Sony Internet Player with Google TV pictures and hands-on
Google TV has a new look, new hardware and is heading to the UK. Set to launch on 16 July on British soil, the Sony Internet Player with Google TV brings with it a newly updated version of the service as well as more powerful hardware.
We first caught a glimpse of the new Sony unit at CES this year but didn’t manage to play with it properly. Pocket-lint has now spent some time with the new piece of Sony kit and is fairly impressed. There has been a lot of work done to address the issues previously encountered with Google TV, namely that it was incredibly slow. Better remote hardware and a more logical UI also make for a better GTV experience. So what do you get with the new £200 box?
On the outside the Sony Internet Player has a pair of USB ports, two HDMI ports, optical out, ethernet, Wi-Fi connectivity and an infra-red blaster. The two HDMI ports are particularly important because they mean you can plug any TV source into the internet TV box. The HDMI out can then be connected to your TV and voila, Google TV on top of your Sky service, for example.
The included remote can also control things such as your Sky box and TiVo, which stops you having to switch remotes all the time.
In fact the included remote can do a tonne of other stuff as well. Most importantly it is laid out in a decent enough way to control Google TV. This means there is a nice built-in trackpad to control the on-screen cursor, a full Qwerty keyboard on the back - which even illuminates in the dark - and all the other conventional TV controls. Sony has even built a gyroscope into the remote so it knows which way up it's facing. This stops you making any accidental key presses on the underside when using the keyboard.
What about the actual Google TV experience? Having been disappointed by what was on offer previously with GTV, it’s nice to see a genuine effort by Google to make the service better. First up it is a lot less menu heavy. Navigating between apps and using the core apps themselves is hugely streamlined. Most require just a few presses of the d-pad in order for you to get something out of them. Take Chrome, one click to open the app and then you can search straight away. The dual-core chip in the Internet Player even allows you to do picture-in-picture, so you can watch live TV while browsing the web.
The increased power also improved the video experience itself. The YouTube app is now much faster and has access to things like live YouTube content. Browsing playlists and users' videos is lightning fast and can all be done while content is streamed in the background. All in all a much better experience. The Google Play store is also gradually filling up with quality Google TV oriented apps, making it slightly more persuasive for app fans.

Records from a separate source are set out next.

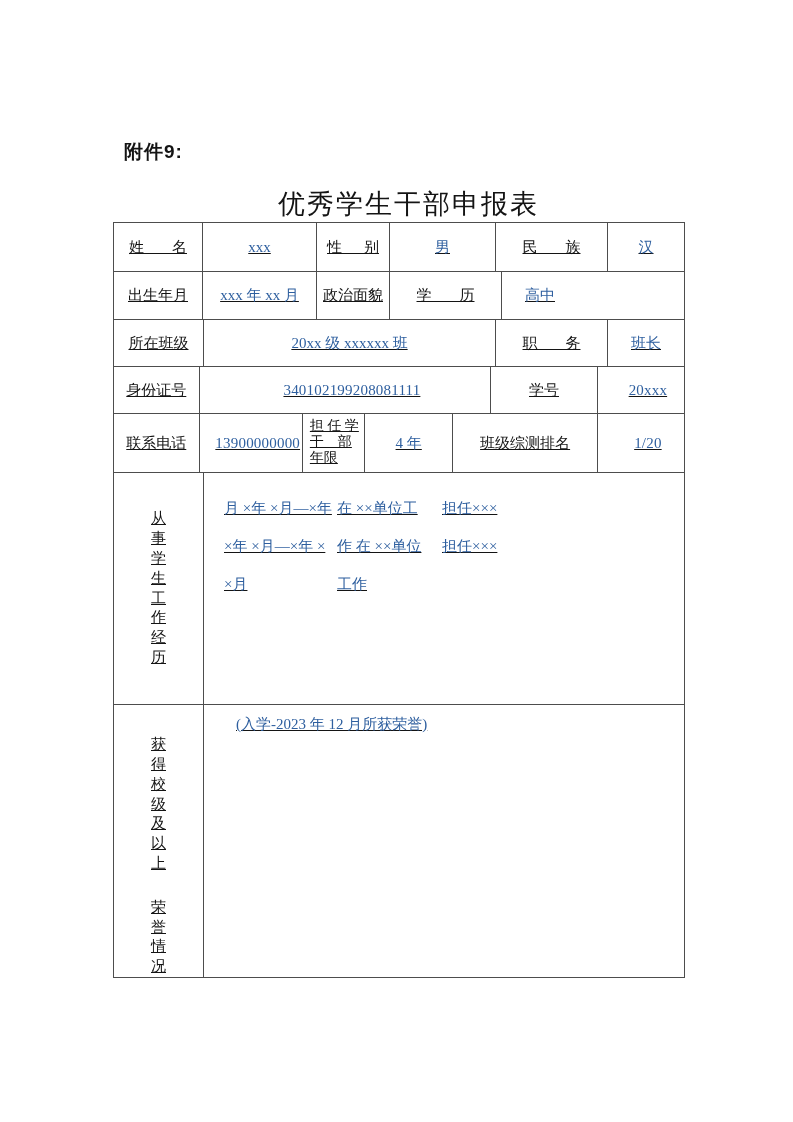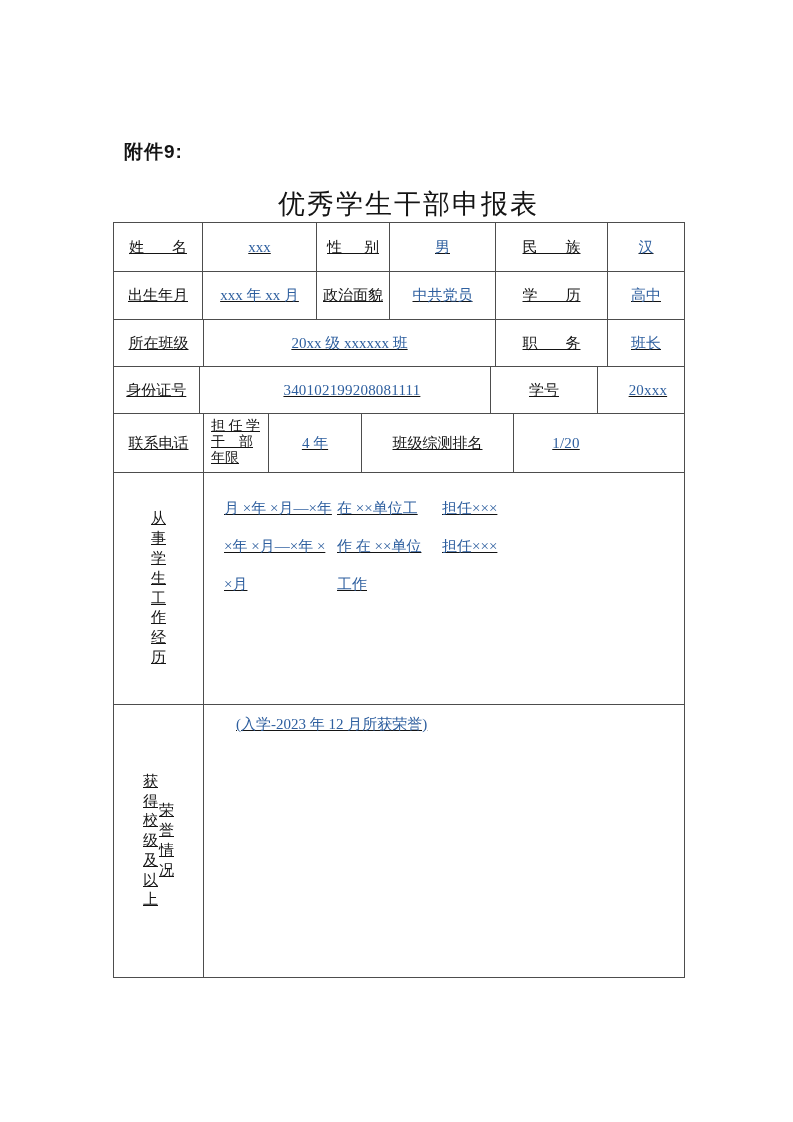--- a/index.html
+++ b/index.html
@@ -85,7 +85,6 @@
       <div class="td lab" style="width:89px">出生年月</div>
       <div class="td val" style="width:114px">xxx 年 xx 月</div>
       <div class="td lab" style="width:73px">政治面貌</div>
-      <div class="td val" style="width:106px">中共党员</div>
       <div class="td lab" style="width:112px">
           <span class="jl">学历</span>
         </div>

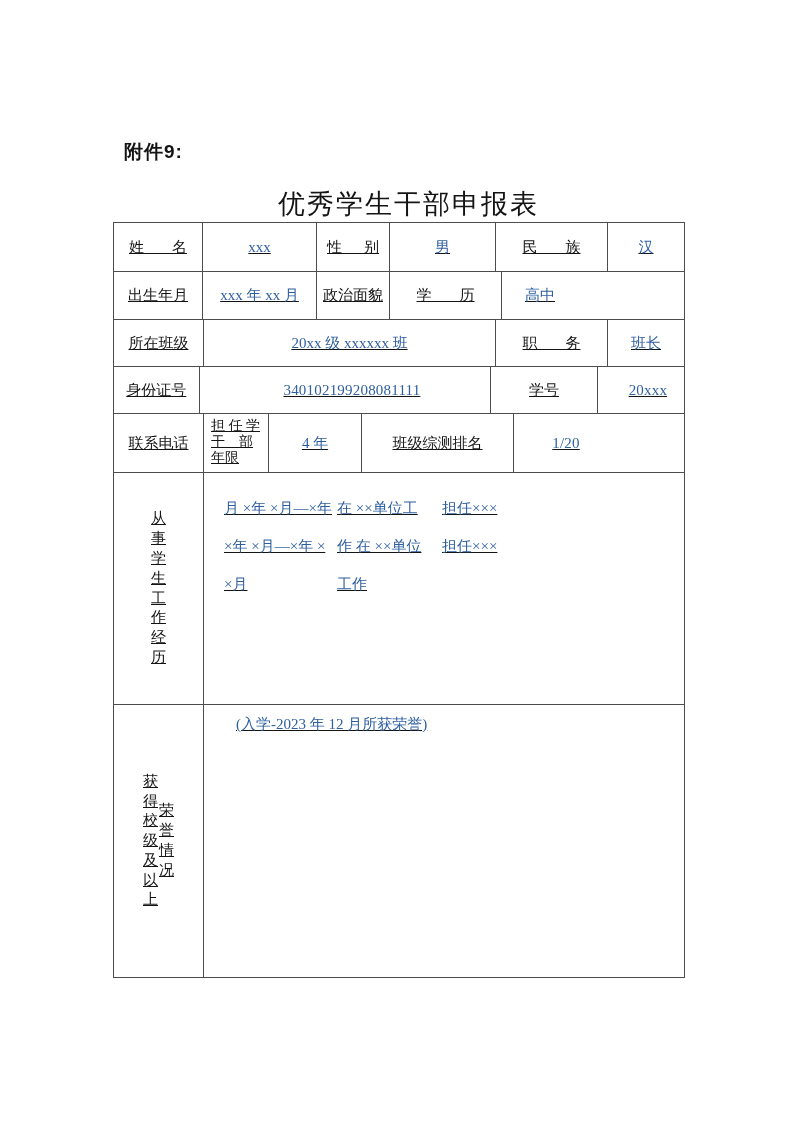--- a/index.html
+++ b/index.html
@@ -109,6 +109,7 @@
 
     <div class="tr" style="height:58px">
       <div class="td lab" style="width:90px">联系电话</div>
+      <div class="td val num" style="width:94px">13900000000</div>
       <div class="td lab cadre" style="width:65px">
         <div>担 任 学</div>
         <div>干　部</div>

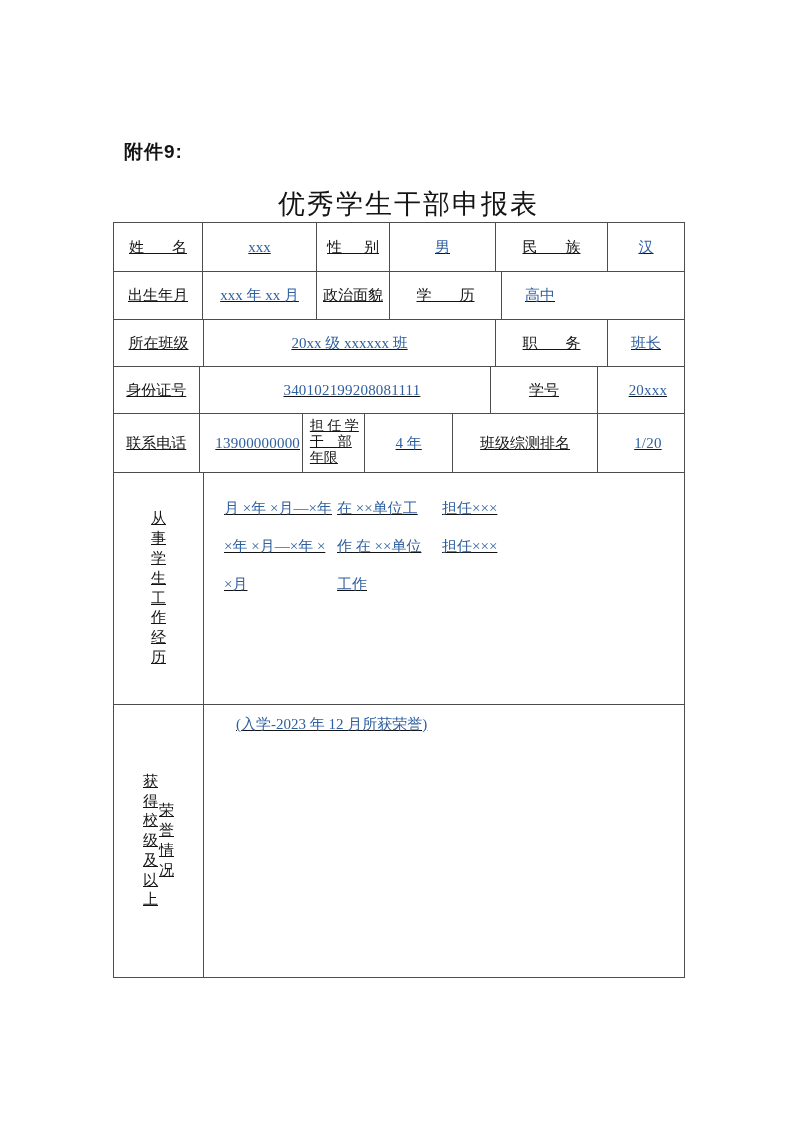--- a/index.html
+++ b/index.html
@@ -43,7 +43,7 @@
          padding:4px 0 0 7px;font-size:14px;line-height:16px;}
   .cadre div{white-space:pre;}
   
-  .vwrap{flex-direction:row;gap:0;}
+  .vwrap{flex-direction:column;gap:24px;justify-content:flex-end;}
   .vcol{width:16px;line-height:1.32;font-size:15px;word-break:break-all;text-align:center;}
   
   .sec-content{align-items:flex-start;justify-content:flex-start;color:var(--blue);}

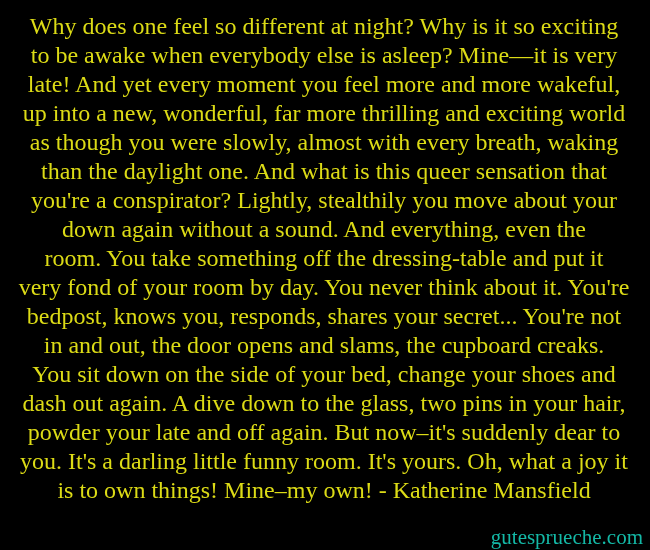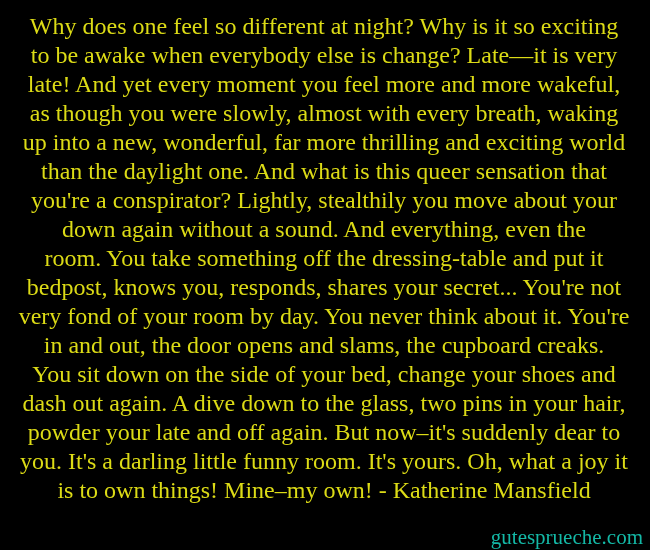--- a/index.html
+++ b/index.html
@@ -50,7 +50,7 @@
 <div class="quote-card">
   <div class="quote-text" style="color: rgb(220, 219, 22);">
       <div class="quote-line">Why does one feel so different at night? Why is it so exciting</div>
-      <div class="quote-line">to be awake when everybody else is change? Late—it is very</div>
+      <div class="quote-line">to be awake when everybody else is asleep? Mine—it is very</div>
       <div class="quote-line">late! And yet every moment you feel more and more wakeful,</div>
       <div class="quote-line">as though you were slowly, almost with every breath, waking</div>
       <div class="quote-line">up into a new, wonderful, far more thrilling and exciting world</div>

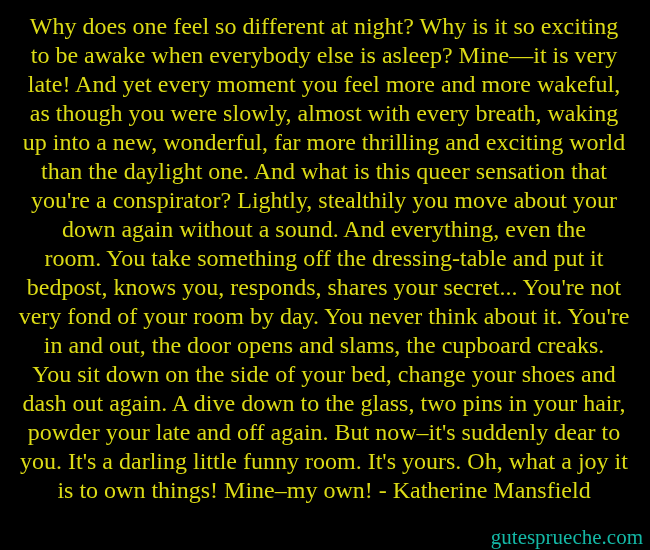--- a/index.html
+++ b/index.html
@@ -52,8 +52,8 @@
       <div class="quote-line">Why does one feel so different at night? Why is it so exciting</div>
       <div class="quote-line">to be awake when everybody else is asleep? Mine—it is very</div>
       <div class="quote-line">late! And yet every moment you feel more and more wakeful,</div>
+      <div class="quote-line">up into a new, wonderful, far more thrilling and exciting world</div>
       <div class="quote-line">as though you were slowly, almost with every breath, waking</div>
-      <div class="quote-line">up into a new, wonderful, far more thrilling and exciting world</div>
       <div class="quote-line">than the daylight one. And what is this queer sensation that</div>
       <div class="quote-line">you're a conspirator? Lightly, stealthily you move about your</div>
       <div class="quote-line">down again without a sound. And everything, even the</div>

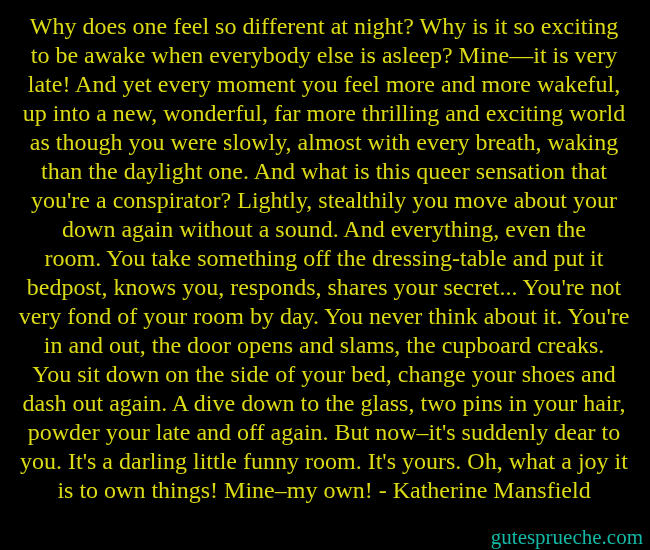--- a/index.html
+++ b/index.html
@@ -58,8 +58,8 @@
       <div class="quote-line">you're a conspirator? Lightly, stealthily you move about your</div>
       <div class="quote-line">down again without a sound. And everything, even the</div>
       <div class="quote-line">room. You take something off the dressing-table and put it</div>
+      <div class="quote-line">very fond of your room by day. You never think about it. You're</div>
       <div class="quote-line">bedpost, knows you, responds, shares your secret... You're not</div>
-      <div class="quote-line">very fond of your room by day. You never think about it. You're</div>
       <div class="quote-line">in and out, the door opens and slams, the cupboard creaks.</div>
       <div class="quote-line">You sit down on the side of your bed, change your shoes and</div>
       <div class="quote-line">dash out again. A dive down to the glass, two pins in your hair,</div>

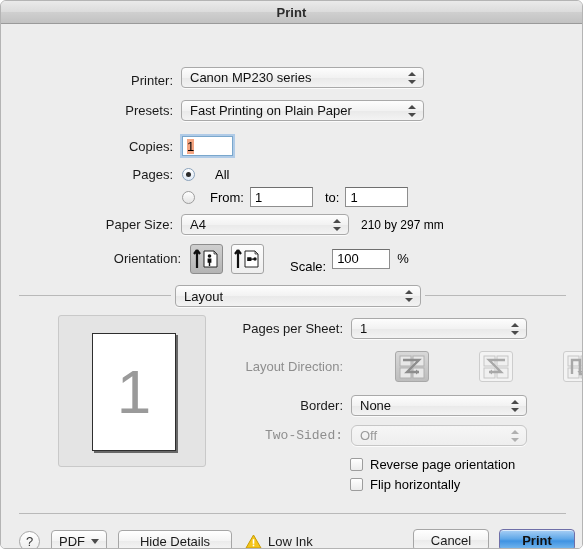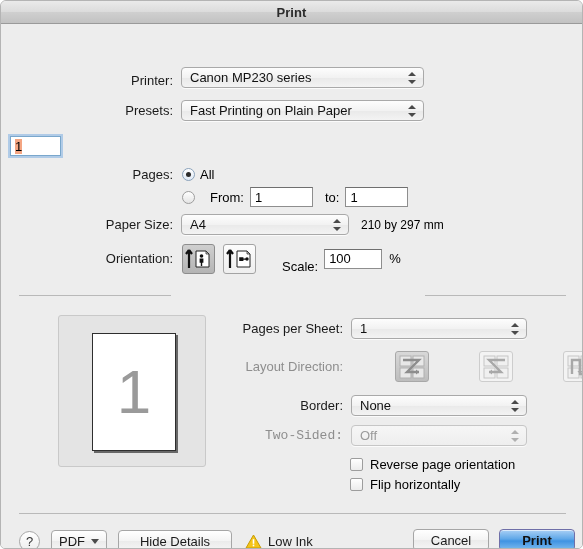--- a/index.html
+++ b/index.html
@@ -323,6 +323,7 @@
     </div>
 
     <div class="row" style="left:0; top:112px;">
+      <div class="lbl" style="width:172px;">Copies:</div>
       <div class="field focused" style="margin-left:9px; width:51px;">
         <span class="sel">1</span>
       </div>

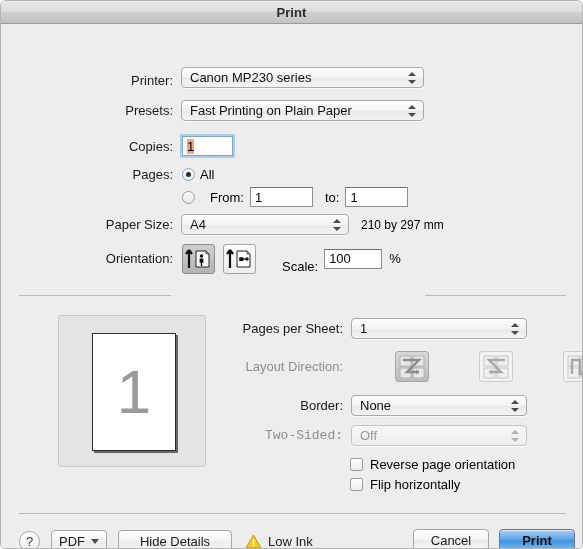--- a/index.html
+++ b/index.html
@@ -331,7 +331,7 @@
 
     <div class="row" style="left:0; top:143px;">
       <div class="lbl" style="width:172px;">Pages:</div>
-      <div style="margin-left:9px; display:flex; align-items:center; gap:5px;">
+      <div style="margin-left:9px; display:flex; align-items:center; gap:20px;">
         <span class="radio on"></span>
         <span>All</span>
       </div>

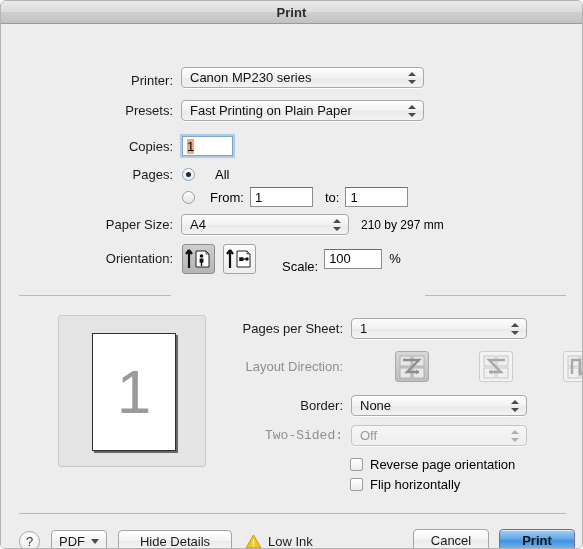--- a/index.html
+++ b/index.html
@@ -361,7 +361,7 @@
       <div style="margin-left:12px; font-size:12px;">210 by 297 mm</div>
     </div>
 
-    <div class="row" style="left:0; top:219px;">
+    <div class="row" style="left:8px; top:219px;">
       <div class="lbl" style="width:172px;">Orientation:</div>
 
       <div class="orient-btn sel" style="margin-left:9px;">

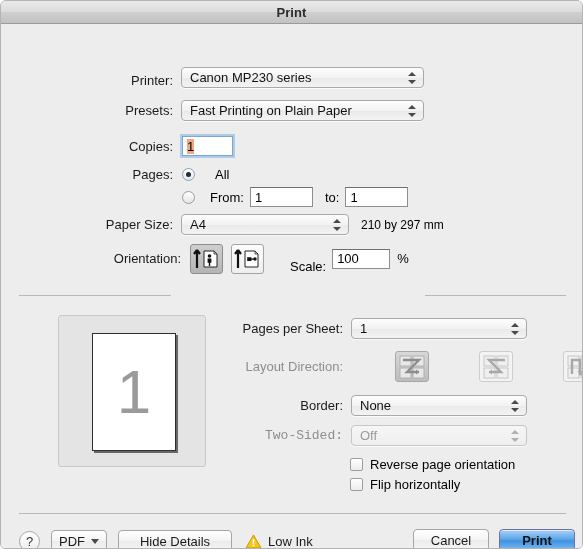--- a/index.html
+++ b/index.html
@@ -393,6 +393,10 @@
 
     <div class="sep" style="left:18px; top:271px; width:152px;"></div>
     <div class="sep" style="left:424px; top:271px; width:141px;"></div>
+    <div class="popup" style="position:absolute; left:174px; top:261px; width:246px; height:22px;">
+      <span>Layout</span>
+      <span class="arrows"></span>
+    </div>
 
     <div class="preview">
       <div class="sheet">

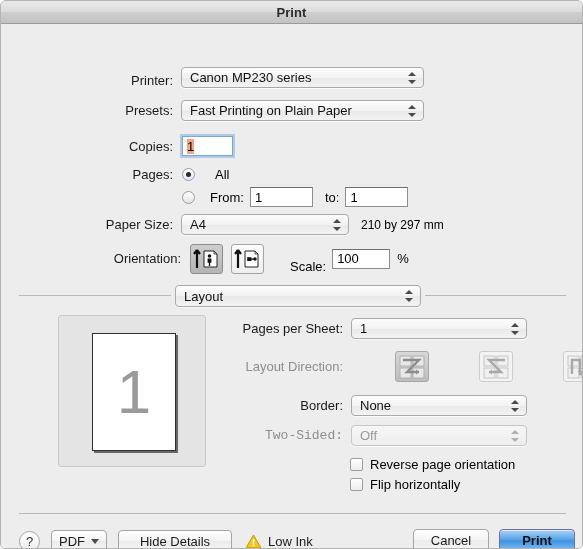--- a/index.html
+++ b/index.html
@@ -467,7 +467,7 @@
 
     <div class="row" style="left:0; top:401px;">
       <div class="lbl dim" style="width:342px;font-family:Liberation Mono, monospace;">Two-Sided:</div>
-      <div class="popup dim" style="margin-left:8px; width:176px;">
+      <div class="popup dim" style="margin-left:8px; width:176px;border-radius:6px;">
         <span>Off</span>
         <span class="arrows"></span>
       </div>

Being a Sony product, the Sony Entertainment Network is naturally built-in in app form. Unfortunately this was not yet live with the product we were shown so we didn’t get time to play with it. We did manage to get BBC iPlayer running using the Chrome browser, which does open up some windows to on-demand content. Google Play Movies purchased elsewhere were also viewable using the Google TV.
Google told us that the BBC is planning on having some sort of iPlayer app ready in preparation for the product’s launch. This means that it is entirely possible that other content providers will follow suit. Right now, however, it looks like anything on demand other than the Google provided is going to need to be done through the browser.
On top of the Internet Player with Google TV or NSZGS7 as it is rather confusingly named, Sony has a 3D Blu-ray player with Google TV planned for October this year. This will feature all the same functionality as the NSZGS7 but throw in 3D Blu-ray playback. It should sell for around £300 when released.
There was no word from Sony on plans to release television sets with built in Google TV in the UK. Currently the US has one and a Sony spokesperson did say, “We’re not saying we won’t bring one out”, so it’s very likely. From our play with the box, having Google TV integrated into a set is the only way we can see it being worth the extra cash.
Right now the £200 box offers some exciting features, but feels more like a gimmick than a fully fledged Google experience. The idea of sending a Tweet from your TV is cool, as is watching YouTube so seamlessly, but then we can do that on our Xbox. If however browsing the web on your telly screen is what you are after, then maybe give Sony’s new box a go.